Level: Intermediate Grace Walker (gwalker@walkerautomated.com), IT Consultant, Walker Automated Services
07 Mar 2006 Provide solid information resources to decision makers. Discover a simple, but useful, application of the combined processing capabilities of awk and XML that you can use to present UNIX® system data in a reader-friendly form suitable for posting to the company intranet or Internet. UNIX generates useful system performance, usage, cost, and related data that management and other interested stakeholders can use.
External requirements have radically changed the business landscape. The contemporary legal and
regulatory environment makes the effective use of crucial information a business imperative.
Requirements, such as those imposed by the Sarbanes-Oxley (SOX) Act, mandate the efficient use and
management of information. Today's organizations must use their log management process to
accommodate financial recordkeeping requirements of the federal government, as well as their
real-time incident monitoring and response needs. Given such requirements, log management has
assumed significance beyond its traditional use as a system monitoring and solution tool.
System log files are one of the most important and most frequently overlooked system monitoring
tools. In UNIX®, every program that creates log files either writes directly to its own
log file or captures information through the syslogd service. Although timely examination and analysis
of these system log files should be fundamental for all systems administrators, reality often differs
from the ideal. Due to the enormous amount of data to manage, many systems
administrators have neither the time nor the inclination to analyze system logs. In today's market, however, log management is a crucial task that you cannot afford to ignore.
Failure to use log file data can lead to problems not only with government agencies but can also negatively affect the general operational culture of the enterprise. Failure to manage these resources inevitably leads to ineffective system process administration, management, and control. Consequently, the methods used in the composition and distribution of information have also grown in importance.
In these circumstances, log management must progress beyond traditional system monitoring usage. Organizations need a simple method for managing this mountain of information. Management is always interested in deploying the most efficient and cost-effective method of handling any task. So in order to implement, the solution must meet this standard.
What's to be done?
Log files contain system data that you can use to determine current and future system problems.

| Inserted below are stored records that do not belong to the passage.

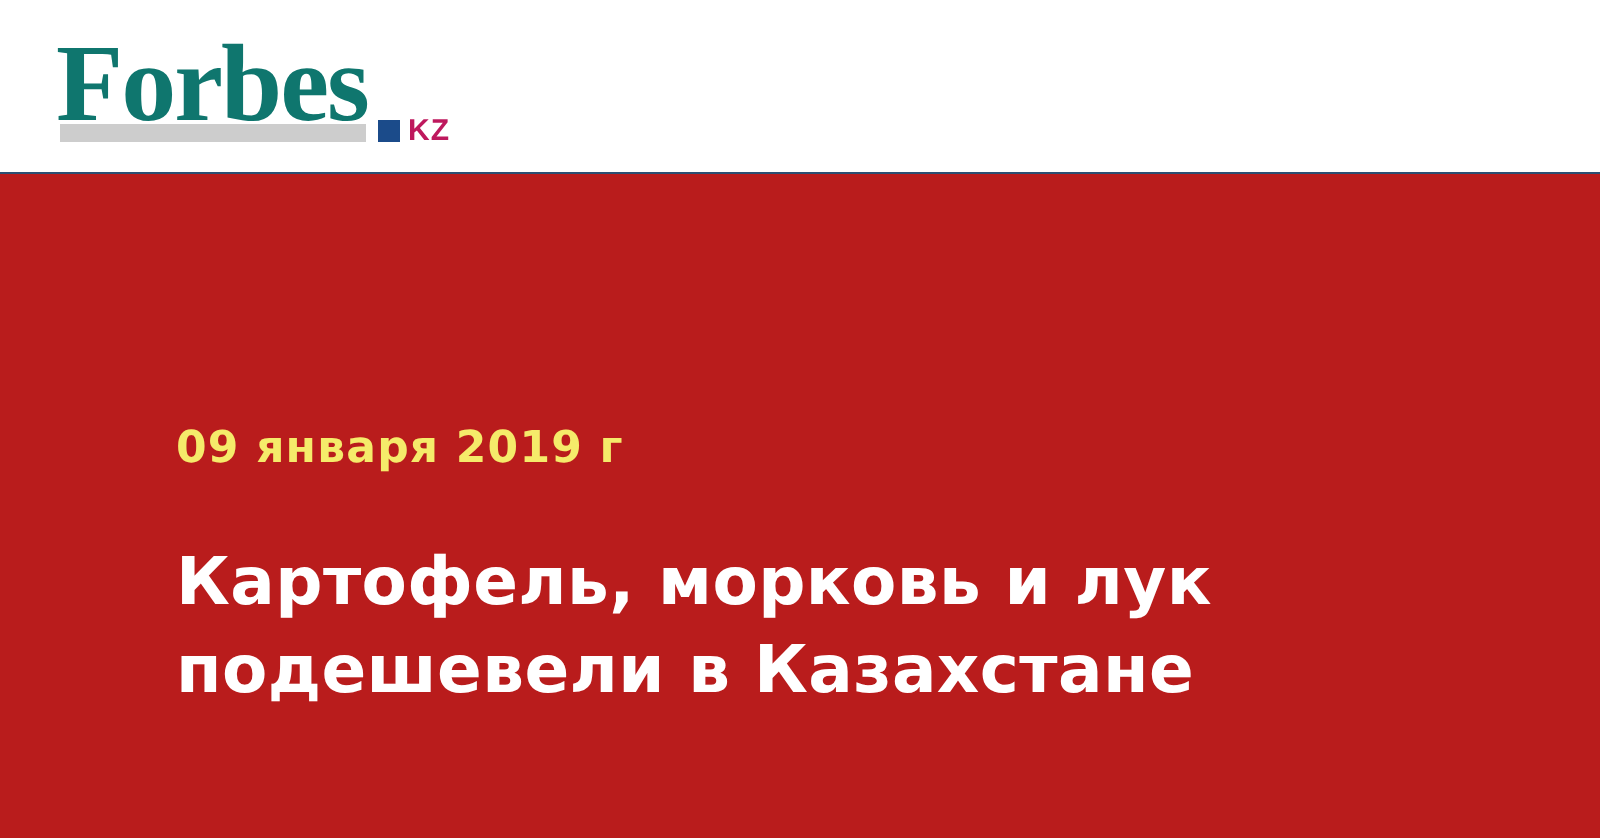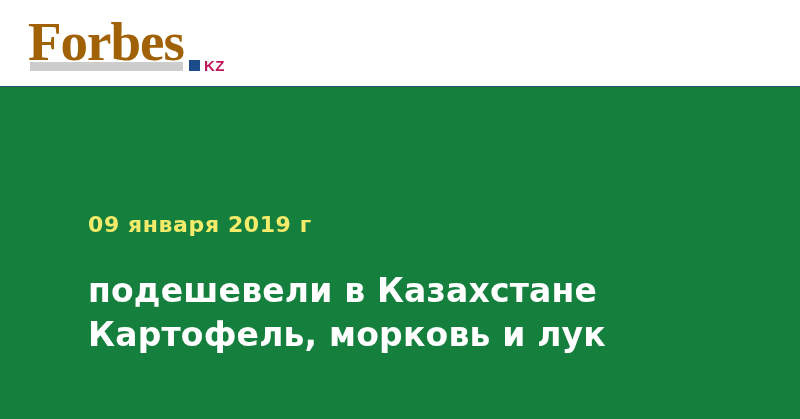--- a/index.html
+++ b/index.html
@@ -57,7 +57,7 @@
     font-size: 55px;
     line-height: 55px;
     letter-spacing: -1px;
-    color: #a16207;
+    color: #0f766e;
     white-space: nowrap;
   }
   .logo-bar {

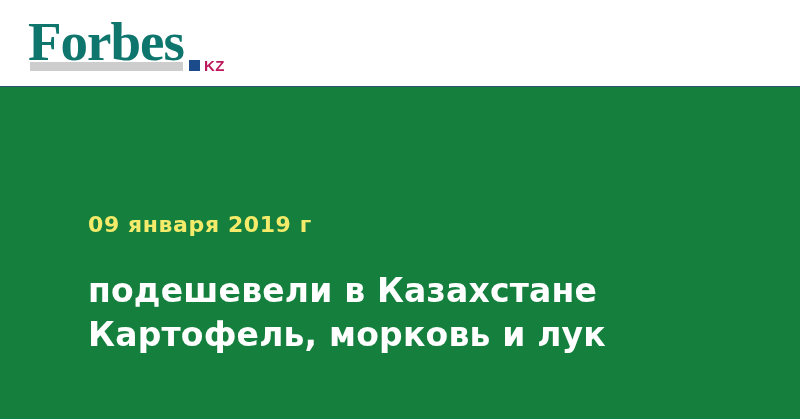--- a/index.html
+++ b/index.html
@@ -95,7 +95,7 @@
     top: 87px;
     width: 800px;
     height: 332px;
-    background: #15803d;
+    background: #b91c1c;
   }
   .date {
     position: absolute;

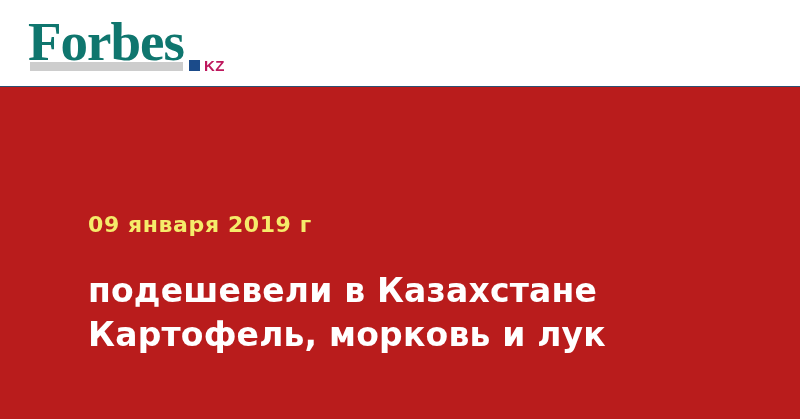--- a/index.html
+++ b/index.html
@@ -149,8 +149,8 @@
     <div class="date">09 января 2019 г</div>
 
     <h1 class="headline">
+      <span class="headline-line">Картофель, морковь и лук</span>
       <span class="headline-line">подешевели в Казахстане</span>
-      <span class="headline-line">Картофель, морковь и лук</span>
     </h1>
 
   </div>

However, there is one slight drawback. Even though UNIX log files are usually text files (the few that
aren't have utilities to convert them to text files), the data format isn't user friendly. Fortunately,
because these logs are text files, you can use various UNIX scripting and text-manipulation utilities
to examine and analyze log file content.
One of the best UNIX tools for simple extraction and formatting purposes is awk. Awk provides a
sophisticated set of processing capabilities. It is a succinct, simple language that produces easily read,
clean code. It facilitates quick development with little chance for pesky bugs to disrupt the development
timeline.
Awk provides the perfect means to translate the log data into a new form. But what should that new
form be? The most efficient and cost-effective means of information distribution is the corporate
intranet or the Internet. Obviously, a Web-based format is the logical choice.
Converting data to XML
Displaying log file data on a Web site requires you to transform the data. You can use awk to convert the data into XML format, and then use XML data islands to insert the data into HTML Web pages. This process presents the information in a user-friendly and familiar format.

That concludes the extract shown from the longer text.